|
|||||
General Instructions For each project, the instructor will assign you a
team and data to analyze. Delegate tasks and collaborate as seems
appropriate, based on your various skills (submit only one report). For
each project, submit a concise (5-10 page) report as a Microsoft Word document
(not a spreadsheet or PowerPoint) that
answers the questions posed. Strive for effective writing (see the textbook Appendix
I). Creativity and initiative will be
rewarded. Include a very short Executive Synopsis. Avoid careless spelling
and grammar. Paste graphs and computer tables or output into your written
report.
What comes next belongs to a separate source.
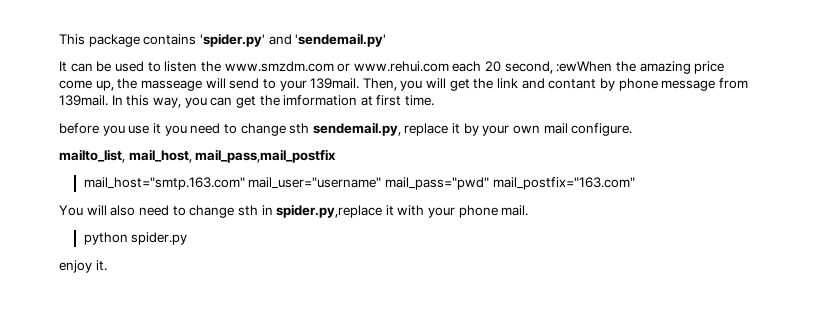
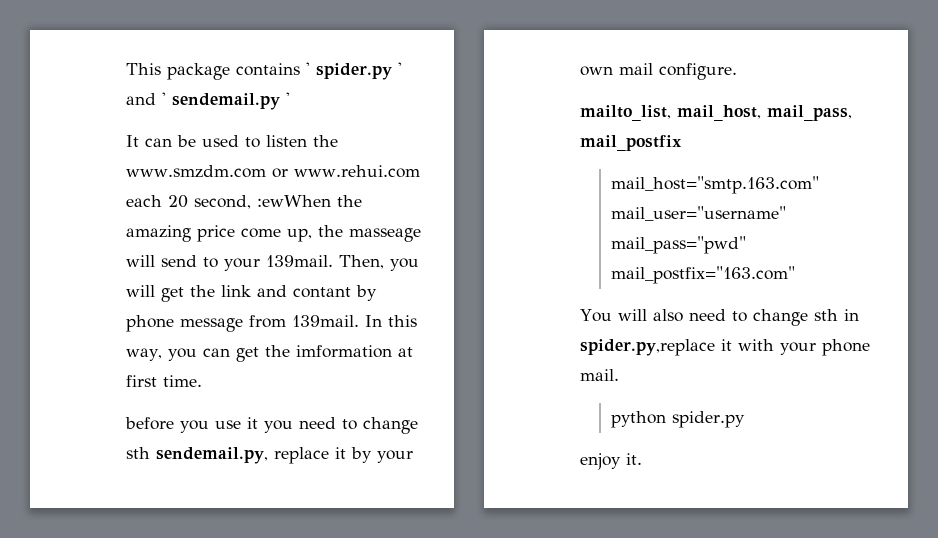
- This package contains 'spider.py' and 'sendemail.py'
+ This package contains ' spider.py ' and ' sendemail.py '
- mailto_list, mail_host, mail_pass,mail_postfix
+ mailto_list, mail_host, mail_pass, mail_postfix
It may be easier to format tables and charts in Excel and then use Paste
Special > Picture to avoid weird
formatting and permit re-sizing within Word. |
|||||
P-1 Random teams are assigned on Moodle (submit only one
report). Data:
Download Big Dataset 02 - Crime in Major Cities from Moodle. Your team is assigned one crime category
(you can change it if you wish). Copy the city names and the chosen crime
data column to a new spreadsheet. Delete lines (if any) with missing data. Analysis:
(a) Sort the observations (with city names). (b) List the top 10 and bottom
10 data values (with city names). (c) For the entire data set, calculate the
mean and median. What do they tell you about center? Would the mode be
helpful for this type of data? Explain. (d) Calculate the standard deviation.
(e) Calculate the standardized z-value for each observation. (f) Are
there outliers or unusual data values (see p. 137)? Discuss. (g) Use MegaStat (or Minitab or Excel) to make a histogram.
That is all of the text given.